With the help of a grant from University of Illinois Urbana-Champaign’s Office of the Vice Chancellor for Research and Innovation, over the past year, a team from Skeuomorph and the CU Community FabLab have undertaken a study of-oriented makerspaces around the US. While the past decade has seen a rapid growth of spaces dedicated to hands-on experimentation and teaching with historical technology, humanistic media, and related approaches, the humanities makerspace movement has not been well studied as a movement, or a community.

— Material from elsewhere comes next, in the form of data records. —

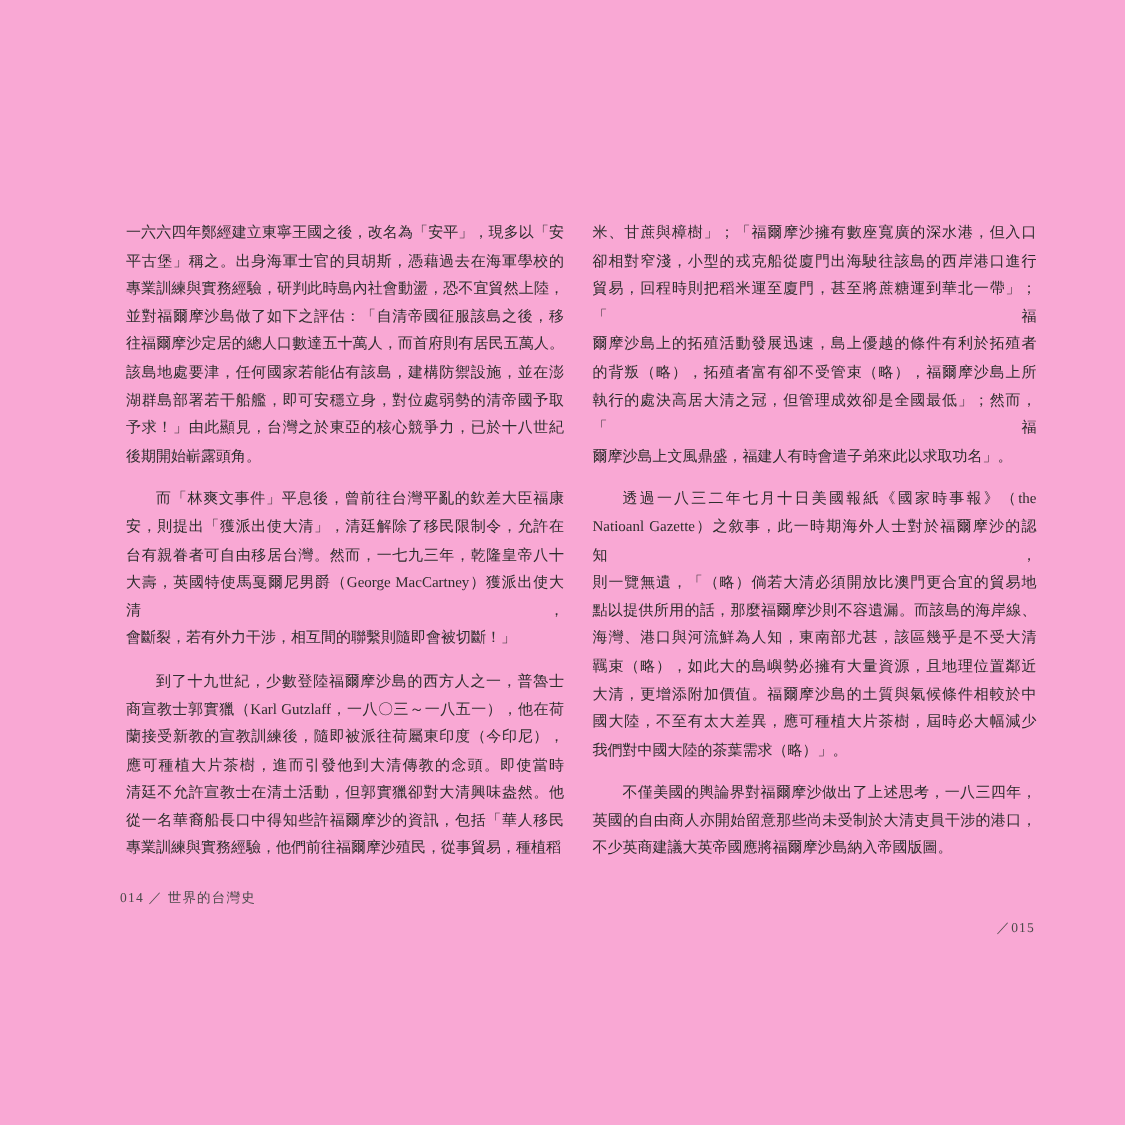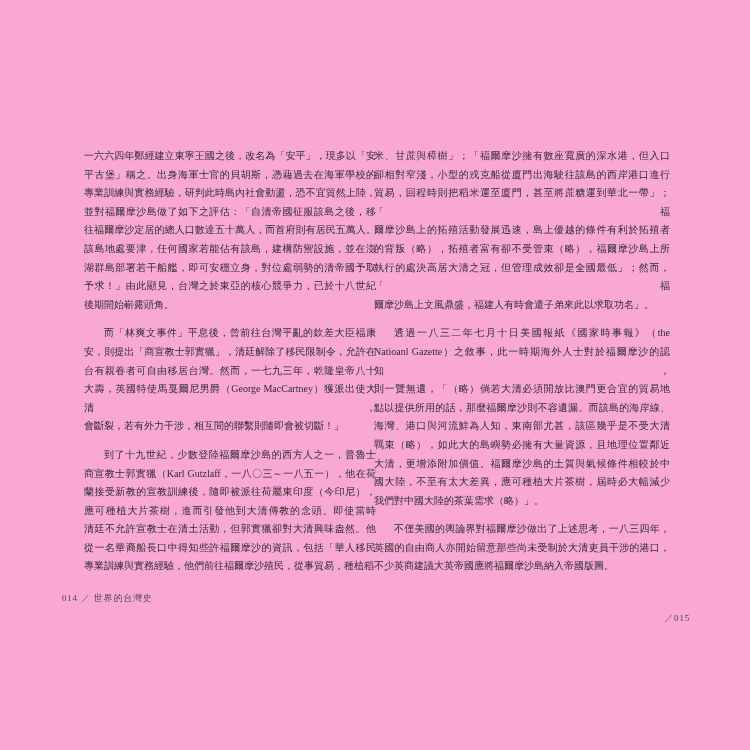--- a/index.html
+++ b/index.html
@@ -20,36 +20,36 @@
     height: 750px;
     background: #f9a8d4;
   }
   .text-col {
     position: absolute;
     font-size: 10px;
     line-height: 18.6px;
     letter-spacing: 0;
   }
   .col-left  { left: 84px;  top: 147px; width: 292px; }
-  .col-right { left: 374px; top: 147px; width: 296px; }
+  .col-right { left: 395px; top: 147px; width: 296px; }
   .para + .para { margin-top: 10px; }
   .line {
     text-align: justify;
     min-height: 18.6px;
   }
   .line.just { text-align-last: justify; }
   .line.first { text-indent: 2em; }
   .footer {
     position: absolute;
     font-size: 9px;
     color: #4a4a4a;
     letter-spacing: 0.8px;
     font-family: "Liberation Serif", "DejaVu Serif", serif;
   }
-  .footer-left  { left: 62px;  top: 592px; }
+  .footer-left  { left: 80px;  top: 592px; }
   .footer-right { right: 60px; top: 592px; margin-top: 20px; }
 </style>
 </head>
 <body>
 
 <div class="spread">
 
   <div class="text-col col-left">
       <div class="para">
         <div class="line just">一六六四年鄭經建立東寧王國之後，改名為「安平」，現多以「安</div>
@@ -57,21 +57,21 @@
         <div class="line just">專業訓練與實務經驗，研判此時島內社會動盪，恐不宜貿然上陸，</div>
         <div class="line just">並對福爾摩沙島做了如下之評估：「自清帝國征服該島之後，移</div>
         <div class="line just">往福爾摩沙定居的總人口數達五十萬人，而首府則有居民五萬人。</div>
         <div class="line just">該島地處要津，任何國家若能佔有該島，建構防禦設施，並在澎</div>
         <div class="line just">湖群島部署若干船艦，即可安穩立身，對位處弱勢的清帝國予取</div>
         <div class="line just">予求！」由此顯見，台灣之於東亞的核心競爭力，已於十八世紀</div>
         <div class="line">後期開始嶄露頭角。</div>
       </div>
       <div class="para">
         <div class="line just first">而「林爽文事件」平息後，曾前往台灣平亂的欽差大臣福康</div>
-        <div class="line just">安，則提出「商宣教士郭實獵」，清廷解除了移民限制令，允許在</div>
+        <div class="line just">安，則提出「獲派出使大清」，清廷解除了移民限制令，允許在</div>
         <div class="line just">台有親眷者可自由移居台灣。然而，一七九三年，乾隆皇帝八十</div>
         <div class="line just">大壽，英國特使馬戛爾尼男爵（George MacCartney）獲派出使大清，</div>
         <div class="line">會斷裂，若有外力干涉，相互間的聯繫則隨即會被切斷！」</div>
       </div>
       <div class="para">
         <div class="line just first">到了十九世紀，少數登陸福爾摩沙島的西方人之一，普魯士</div>
         <div class="line just">商宣教士郭實獵（Karl Gutzlaff，一八〇三～一八五一），他在荷</div>
         <div class="line just">蘭接受新教的宣教訓練後，隨即被派往荷屬東印度（今印尼），</div>
         <div class="line just">應可種植大片茶樹，進而引發他到大清傳教的念頭。即使當時</div>
         <div class="line just">清廷不允許宣教士在清土活動，但郭實獵卻對大清興味盎然。他</div>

SHMLM analyzes the humanities’ maker turn by surveying the research, pedagogical, and public service missions of existing humanities makerspaces; identifying commonalities among such efforts across disciplines, technologies, and organizational structures; comparing their activities and institutional identities with comparable contemporary STEM- or arts-focused makerspaces. This project lays the groundwork for more robust communication and professionalization among such initiatives, building shared resources about the impact of humanities makerspaces that can be used for organization, advocacy, and fund-raising by scholars building and sustaining such programs.
Our whitepaper, “Surveying the Humanities MakerLab Movement,” is now published at Humanities Commons. We offer a special thanks to those who responded to our survey, those who agreed to be interviewed, and the makerspaces that hosted research visits. We hope this whitepaper is an important step toward understanding this burgeoning community of practitioners across fields and institutional contexts, and we hope lays the groundwork for further study, community building, and collaboration.